Exercise material:
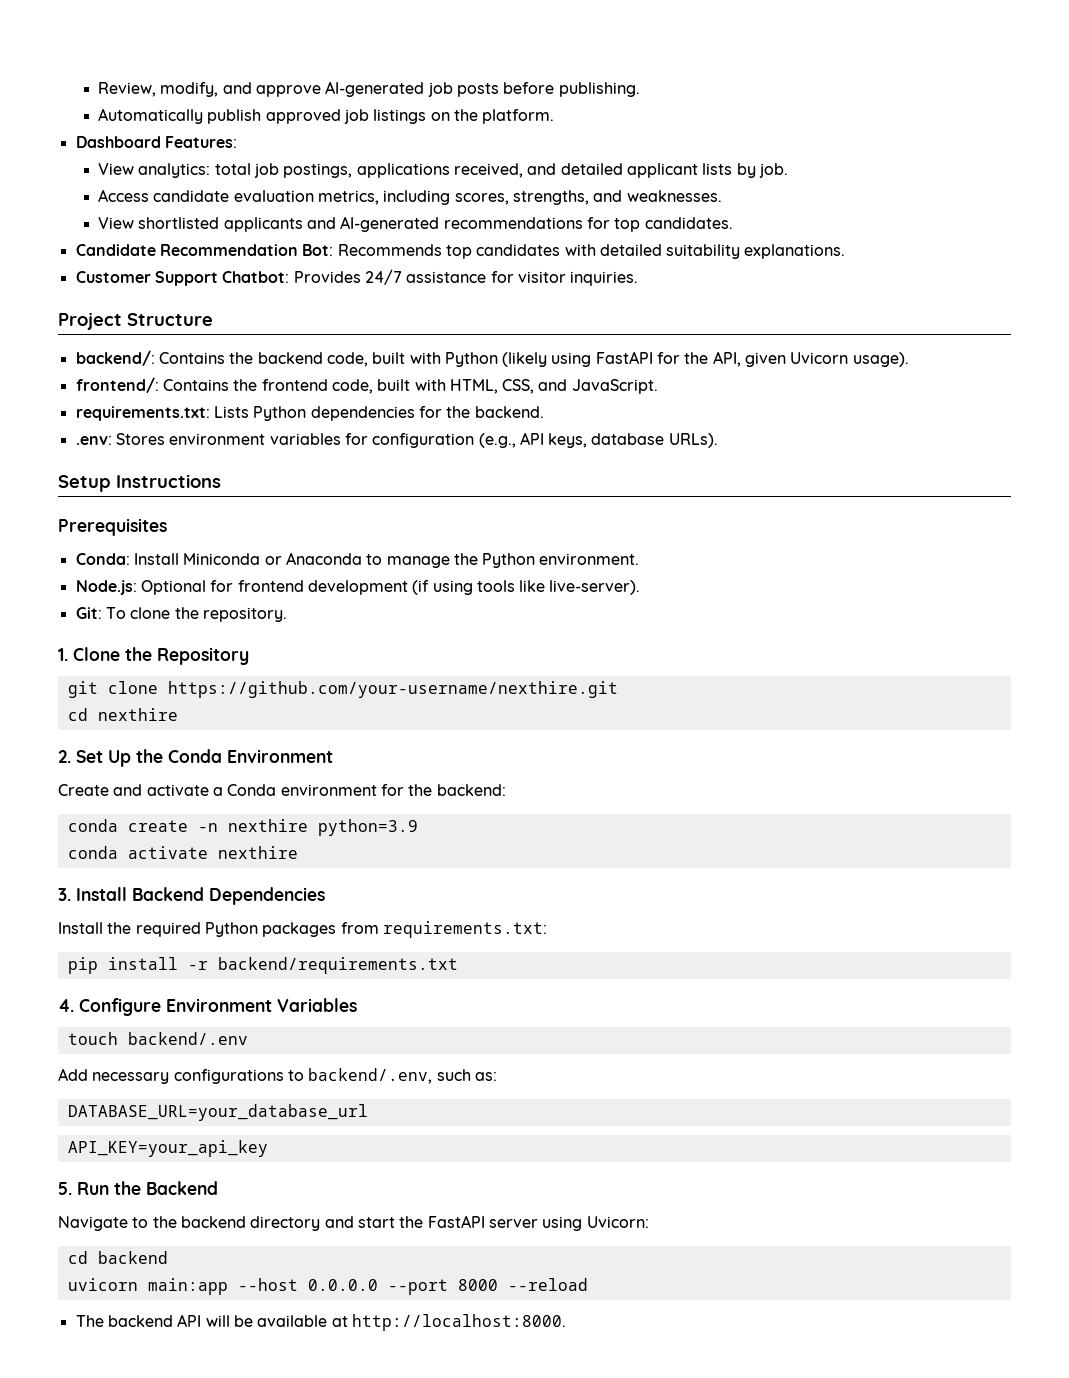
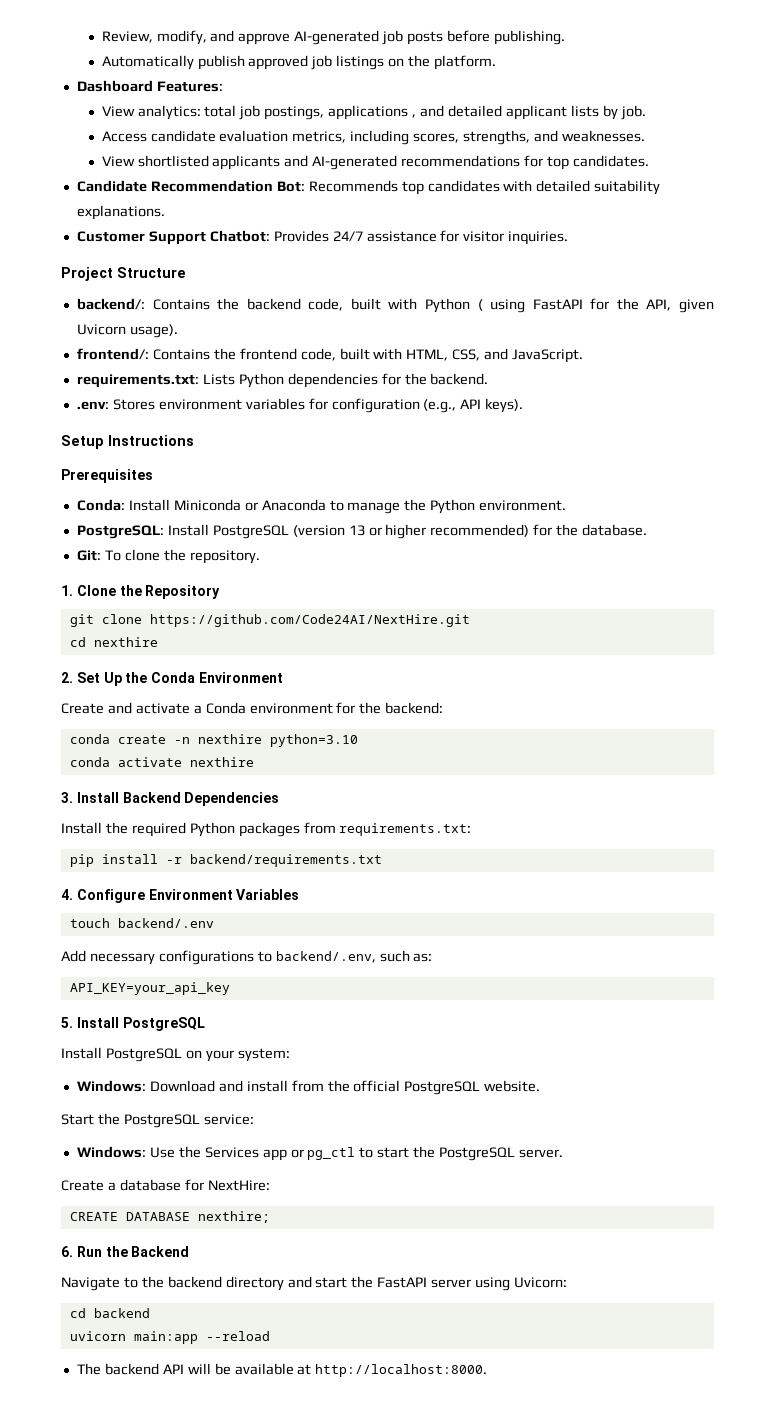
- View analytics: total job postings, applications received, and detailed applicant lists by job.
+ View analytics: total job postings, applications , and detailed applicant lists by job.
- backend/: Contains the backend code, built with Python (likely using FastAPI for the API, given Uvicorn usage).
+ backend/: Contains the backend code, built with Python ( using FastAPI for the API, given Uvicorn usage).
- .env: Stores environment variables for configuration (e.g., API keys, database URLs).
+ .env: Stores environment variables for configuration (e.g., API keys).
- Node.js: Optional for frontend development (if using tools like live-server).
+ PostgreSQL: Install PostgreSQL (version 13 or higher recommended) for the database.
- git clone https://github.com/your-username/nexthire.git
+ git clone https://github.com/Code24AI/NextHire.git
- conda create -n nexthire python=3.9
+ conda create -n nexthire python=3.10
- DATABASE_URL=your_database_url
- 5. Run the Backend
+ 5. Install PostgreSQL
+ Install PostgreSQL on your system:
+ Windows: Download and install from the official PostgreSQL website.
+ Start the PostgreSQL service:
+ Windows: Use the Services app or pg_ctl to start the PostgreSQL server.
+ Create a database for NextHire:
+ CREATE DATABASE nexthire;
+ 6. Run the Backend
- uvicorn main:app --host 0.0.0.0 --port 8000 --reload
+ uvicorn main:app --reload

Work request:
Everything from the top line of the data down to and including the line with "- 5. Run the Backend" is to be copied, except the pictures.

Exercise answer:
- View analytics: total job postings, applications received, and detailed applicant lists by job.
+ View analytics: total job postings, applications , and detailed applicant lists by job.
- backend/: Contains the backend code, built with Python (likely using FastAPI for the API, given Uvicorn usage).
+ backend/: Contains the backend code, built with Python ( using FastAPI for the API, given Uvicorn usage).
- .env: Stores environment variables for configuration (e.g., API keys, database URLs).
+ .env: Stores environment variables for configuration (e.g., API keys).
- Node.js: Optional for frontend development (if using tools like live-server).
+ PostgreSQL: Install PostgreSQL (version 13 or higher recommended) for the database.
- git clone https://github.com/your-username/nexthire.git
+ git clone https://github.com/Code24AI/NextHire.git
- conda create -n nexthire python=3.9
+ conda create -n nexthire python=3.10
- DATABASE_URL=your_database_url
- 5. Run the Backend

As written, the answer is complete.